When I graduated from school, I ended up heading to Wisconsin for work. In Madison, I found a really good church and I got back into regular reading of Scripture. It was an incredible time of growth for me spiritually. I began pray about God’s plan for my life, and I eventually came to the point where I felt convinced that I was going to be a missionary. At the time, I had no idea how to become a missionary. I had never heard of Pioneers or any missions agency, but I knew that I needed to know the Bible better before I moved anywhere. So, I told my boss that I was going to seminary, and a few weeks later my business career was over.
Before starting DTS in the fall of ’05, I decided that it would be good for me to take a missions trip over the summer. I was really interested in working with Muslims and so I applied to an agency called Frontiers that specializes in Muslims. I told them that I was willing to go anywhere in the world and for the whole summer. Imagine my surprise when they called to tell me that I had been accepted on a trip to…Thailand. I didn’t even think there were Muslims in Thailand. As it happens, there is a Muslim people group there of about 4 million people.

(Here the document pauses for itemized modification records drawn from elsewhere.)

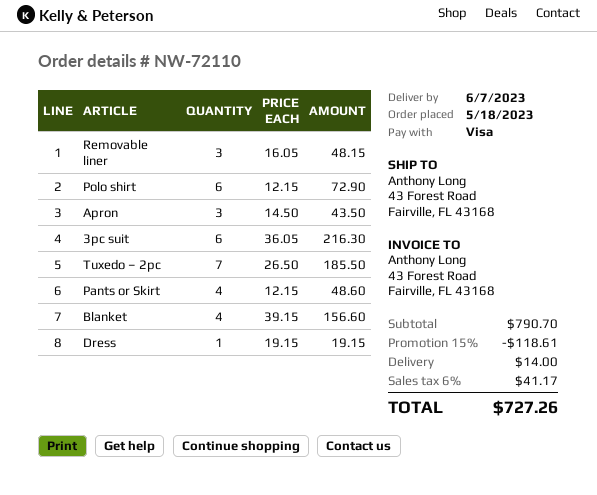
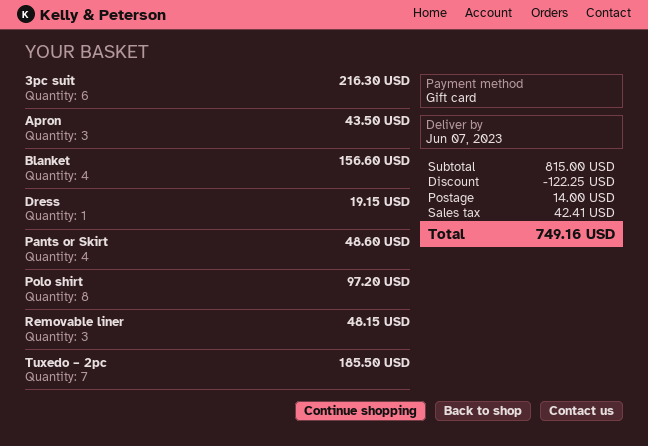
payment method: Visa -> gift card
Polo shirt: 6 for 72.90 -> 8 for 97.20
subtotal: 790.70 -> 815.00
discount: 118.61 -> 122.25
tax: 41.17 -> 42.41
total: 727.26 -> 749.16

Well, I can hardly do justice to the experience that I had on that trip. We worked with a long term missionary teaching English to Muslim and Buddhist students. While the focus of the work was on reaching Muslims, I felt myself drawn more to the Thai Buddhists. When we left, I never dreamed I would go back. I wanted to go to Central Asia or the Middle East and work in a more typically Muslim country.
While studying in seminary, I developed some very strong convictions about the approach I wanted to take with my ministry. I decided that working in a city and working among the poor were both very biblical and very strategic emphases to have. I wanted to plant churches among the urban poor and train them to go back to their home countries and villages and plant churches on their own.

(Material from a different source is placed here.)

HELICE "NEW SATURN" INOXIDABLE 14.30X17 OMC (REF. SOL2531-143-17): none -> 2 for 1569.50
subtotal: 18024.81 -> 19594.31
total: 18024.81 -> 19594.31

After joining Pioneers, I took a survey trip to Turkey. I was interested in Turkey because of the desperate need for a Christian witness in that land. However, after much prayer, I decided that the type of ministry that God had put on my heart was not a match for Turkey. In order to work there today, one has to operate as a businessperson and evangelize very carefully.
As I stepped back from my narrow focus on Muslims to consider the bigger picture, I felt like God had been pointing me towards Thailand from the beginning. I had already been there twice without ever really choosing to go there. I had a wonderful experience with the people both times, and although Thailand has long been open to missionary activity, the church has not firmly taken root among the Thai as of yet. Also, I have come to believe that God has prepared Thailand as a strategic launching pad for ministry in Southeast Asia. Of all the bordering countries (Malaysia, Myanmar, Laos, Cambodia), Thailand is the only one that is wide open for missionaries. And people from all these countries can be found in the big cities of Thailand, especially Bangkok. Finally, Bangkok is full of slums. Some estimate that as many as 1 million people live in the city’s slums.
I had been praying about working in a large city with lots of poverty that could serve a strategic purpose regionally, and it took me all this time to figure out that it was a place I had already been when I was 13 years old.